Tees Valley Mayor Ben Houchen has paid tribute to the National Museum of the Royal Navy Hartlepool as HMS Trincomalee celebrates her bicentenary.
Mr Houchen was given a tour of the Museum’s site, including HMS Trincomalee, Britain’s oldest warship still afloat, and an insight into her rich history from over the last 200 years.
HMS Trincomalee, which was built in 1817 in Mumbai, India (formerly Bombay), forms part of the National Museum fleet which also includes HMS Victory and Belfast’s HMS Caroline. 2017 also marks 30 years since HMS Trincomalee docked in Hartlepool.
Tees Valley Mayor Ben Houchen said: “We are fortunate to have one of the UK’s national treasures and historic tourist attractions in Tees Valley, which is a major contributor to the region’s leisure and tourism economy. It is important to recognise her importance to Hartlepool and the wider North East region, especially in what is a significant year for everyone connected with the National Museum of the Royal Navy Hartlepool.

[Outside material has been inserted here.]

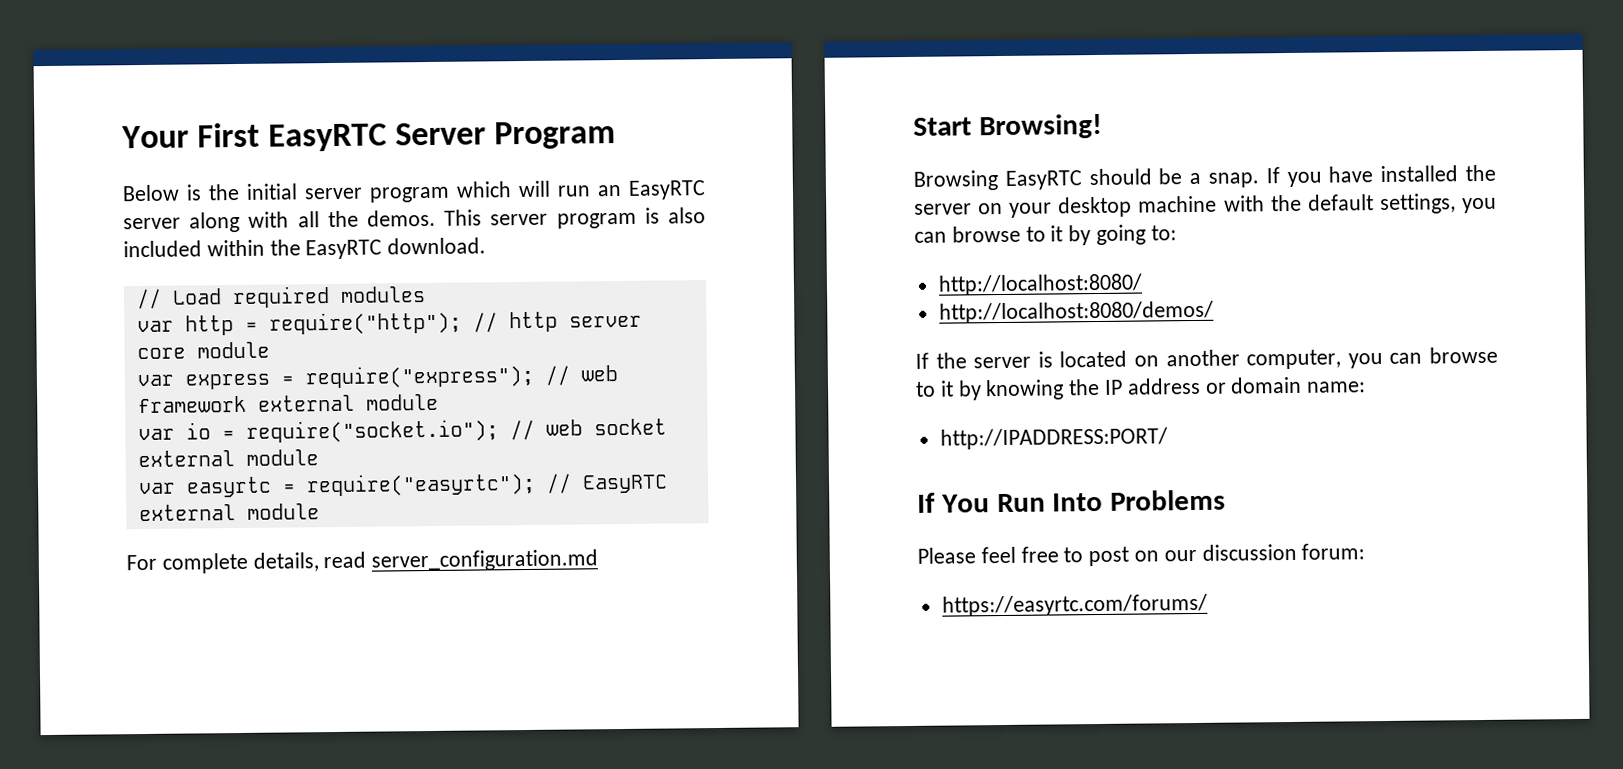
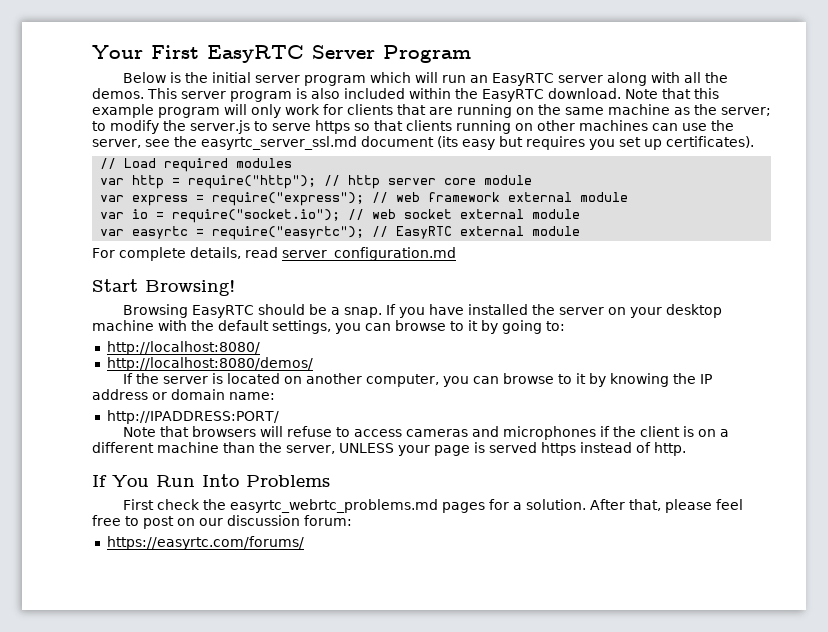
+ Note that this example program will only work for clients that are running on the same machine as the server; to modify the server.js to serve https so that clients running on other machines can use the server, see the easyrtc_server_ssl.md document (its easy but requires you set up certificates).
+ Note that browsers will refuse to access cameras and microphones if the client is on a different machine than the server, UNLESS your page is served https instead of http.
- Please feel free to post on our discussion forum:
+ First check the easyrtc_webrtc_problems.md pages for a solution. After that, please feel free to post on our discussion forum:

“It was great to be given an insight into HMS Trincomalee and learn more about her rich history. I would like to wish everyone at the National Museum all the very best in HMS Trincomalee’s 200th anniversary year and look forward to visiting this iconic site again soon.”
The National Museum of the Royal Navy Hartlepool is currently fundraising for large, essential maintenance works to preserve HMS Trincomalee for future generations.
Roslyn Adamson, General Manager at the National Museum of the Royal Navy Hartlepool, said: “We would like to thank the Mayor for his visit and endorsement of the National Museum of Royal Navy Hartlepool, as we celebrate HMS Trincomalee’s bicentenary.
“She plays a significant role as one of the area’s key landmarks, with many people from across the country visiting the museum each year.
“It is vital that we are able to secure funding and a regular source of income to preserve HMS Trincomalee and the National Museum for future generations to enjoy for the next 200 years and beyond.”
HMS Trincomalee, in Hartlepool, is in the Core Collection of the National Register of Historic Vessels in the United Kingdom because of her importance to the maritime heritage of this country and has the proud claim of being the oldest British warship still afloat.
In 2014 she became part of the heritage fleet of the National Museum of the Royal Navy, alongside HMS Victory, HMS Alliance and HMS Caroline. Built in Bombay, India in 1817, of Malabar Teak, the Trincomalee was brought to Hartlepool in 1987, where it took over 10 years to restore the Ship to her former glory.